Given records:
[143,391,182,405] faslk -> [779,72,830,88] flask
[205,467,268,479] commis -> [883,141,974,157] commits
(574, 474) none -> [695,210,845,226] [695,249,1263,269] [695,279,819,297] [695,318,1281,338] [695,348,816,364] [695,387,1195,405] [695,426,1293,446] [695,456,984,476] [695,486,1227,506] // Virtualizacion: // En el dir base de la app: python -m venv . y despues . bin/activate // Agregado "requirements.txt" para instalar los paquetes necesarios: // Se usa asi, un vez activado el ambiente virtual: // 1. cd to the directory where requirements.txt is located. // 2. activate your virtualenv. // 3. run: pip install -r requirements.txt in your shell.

---

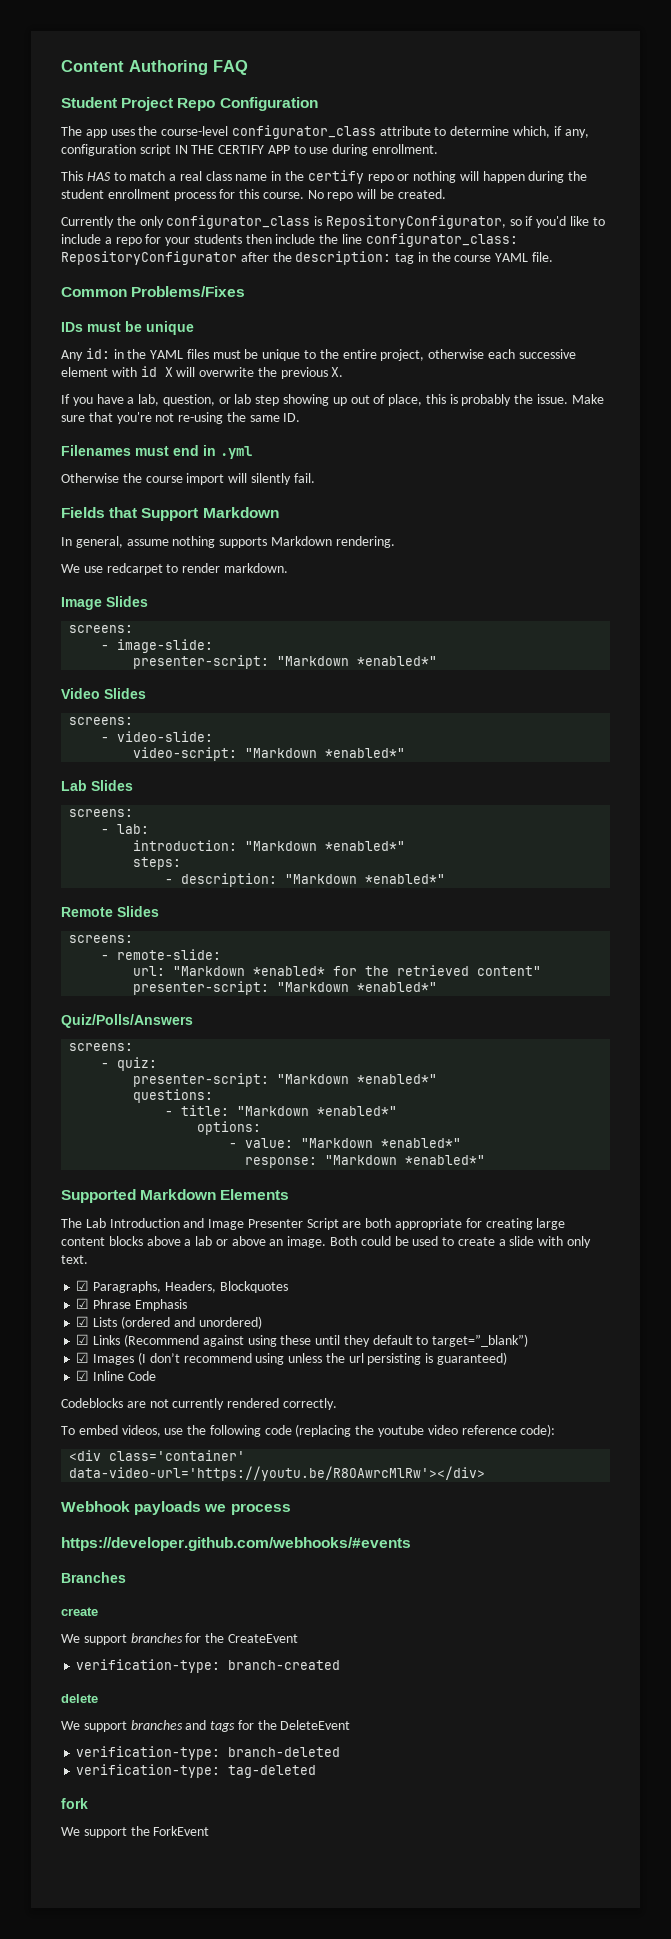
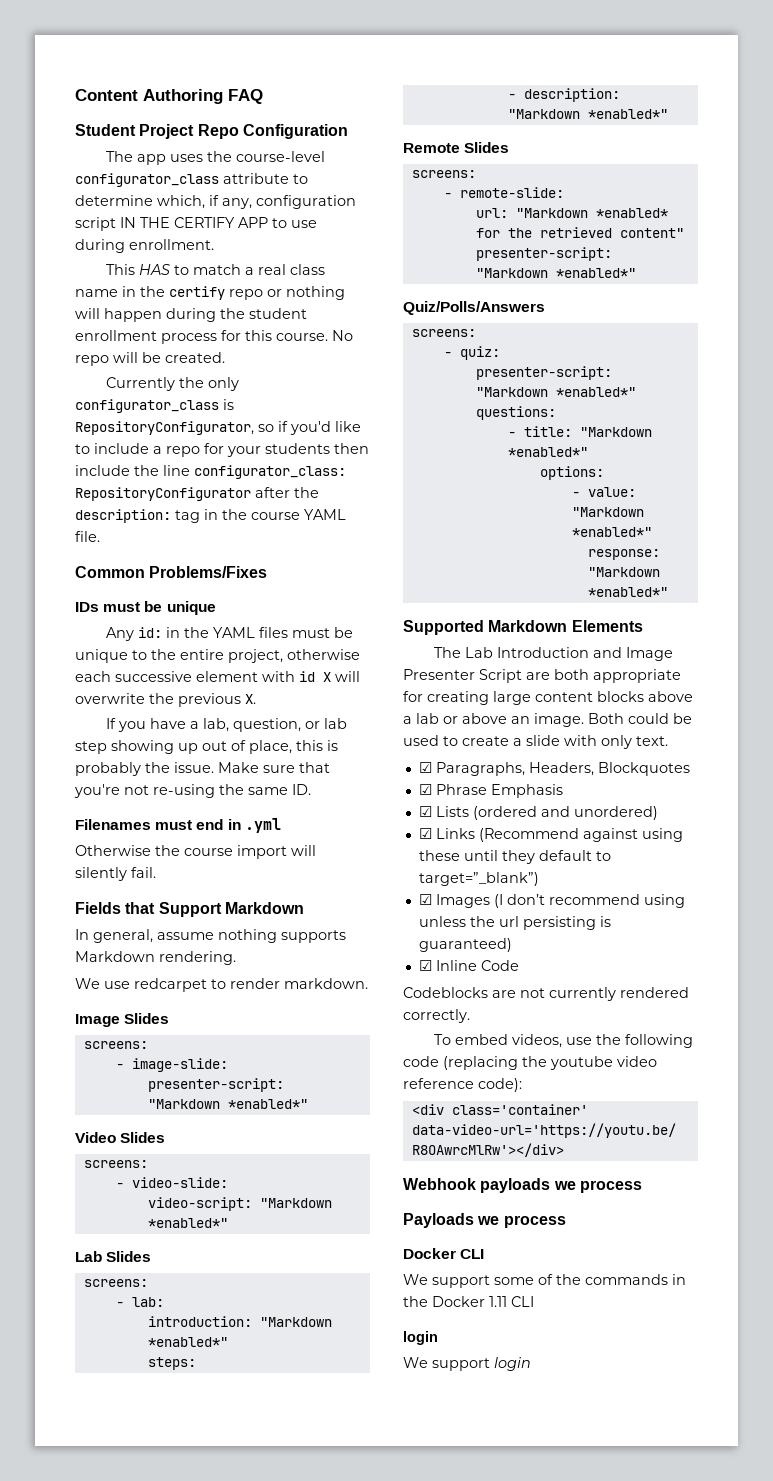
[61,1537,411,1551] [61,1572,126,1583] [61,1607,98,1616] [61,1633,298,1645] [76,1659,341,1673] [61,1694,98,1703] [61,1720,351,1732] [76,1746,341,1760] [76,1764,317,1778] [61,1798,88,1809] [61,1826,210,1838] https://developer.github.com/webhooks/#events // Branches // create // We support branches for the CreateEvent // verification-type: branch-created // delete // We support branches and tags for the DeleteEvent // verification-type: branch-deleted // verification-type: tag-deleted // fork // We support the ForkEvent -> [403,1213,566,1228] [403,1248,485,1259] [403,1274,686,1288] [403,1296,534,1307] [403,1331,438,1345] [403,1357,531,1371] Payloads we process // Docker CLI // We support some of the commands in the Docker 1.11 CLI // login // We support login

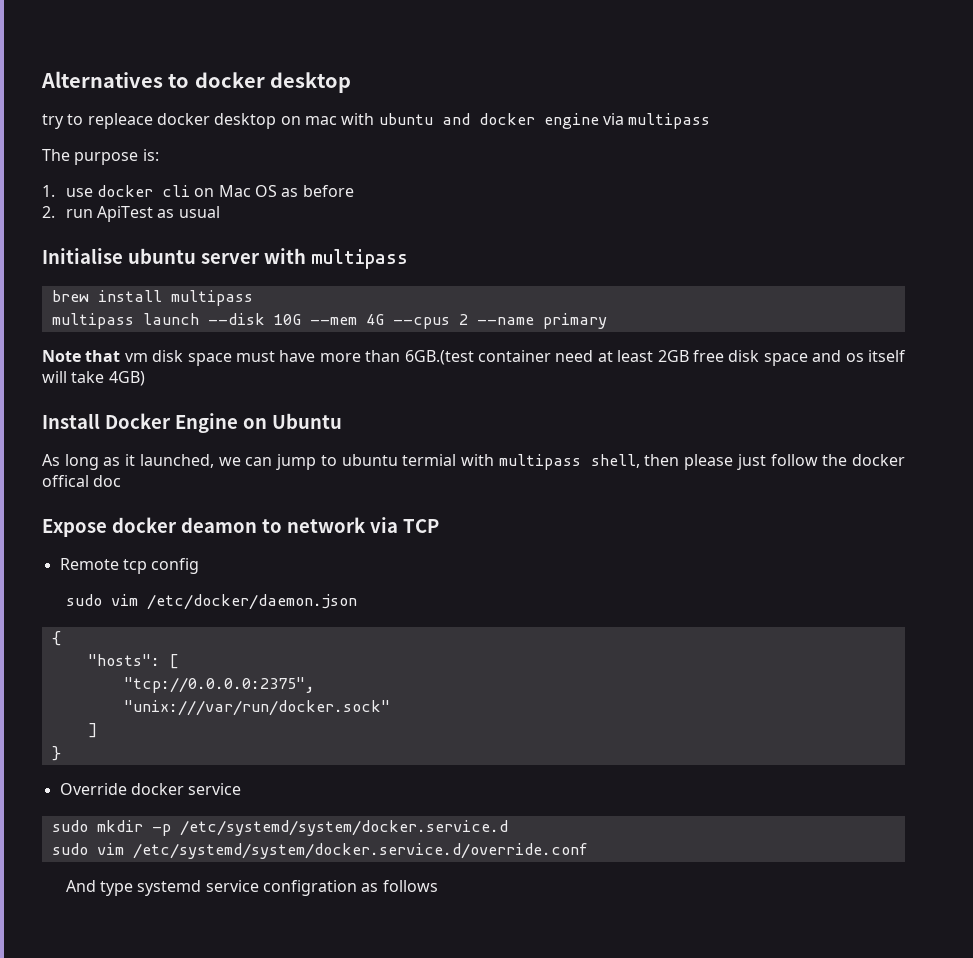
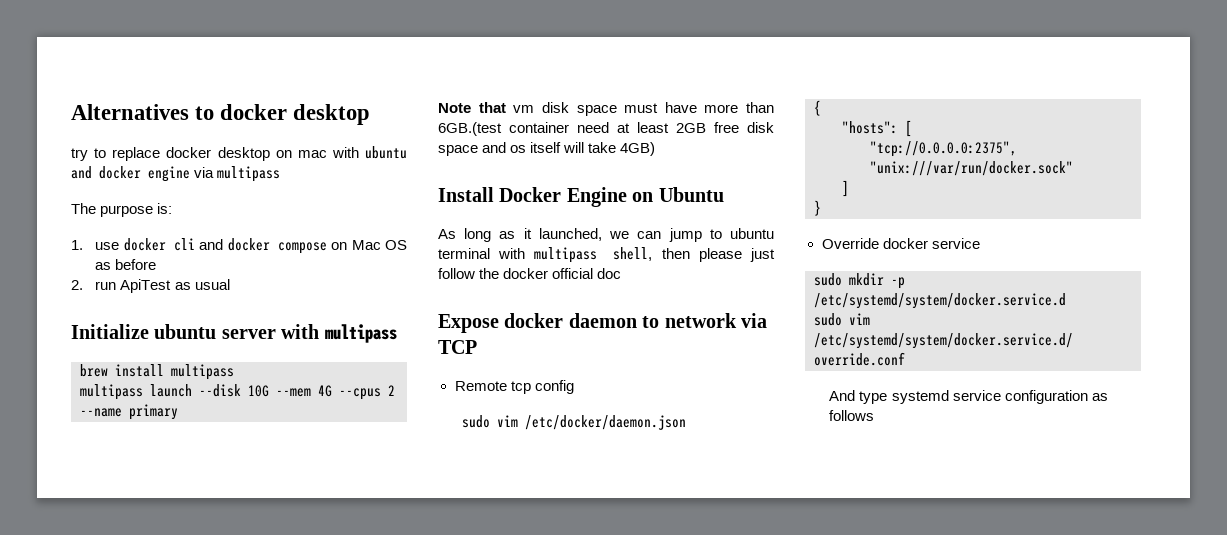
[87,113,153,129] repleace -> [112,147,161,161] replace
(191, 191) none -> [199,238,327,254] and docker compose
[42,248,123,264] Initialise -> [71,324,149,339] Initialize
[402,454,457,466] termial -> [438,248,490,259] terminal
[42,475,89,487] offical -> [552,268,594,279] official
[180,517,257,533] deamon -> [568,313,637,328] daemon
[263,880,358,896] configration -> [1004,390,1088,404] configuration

Task instructions: Using the entries above, repeat only the lines from the one containing "[87,113,153,129] repleace ->" through the one containing "[402,454,457,466] termial ->", end lines included.

Task output:
[87,113,153,129] repleace -> [112,147,161,161] replace
(191, 191) none -> [199,238,327,254] and docker compose
[42,248,123,264] Initialise -> [71,324,149,339] Initialize
[402,454,457,466] termial -> [438,248,490,259] terminal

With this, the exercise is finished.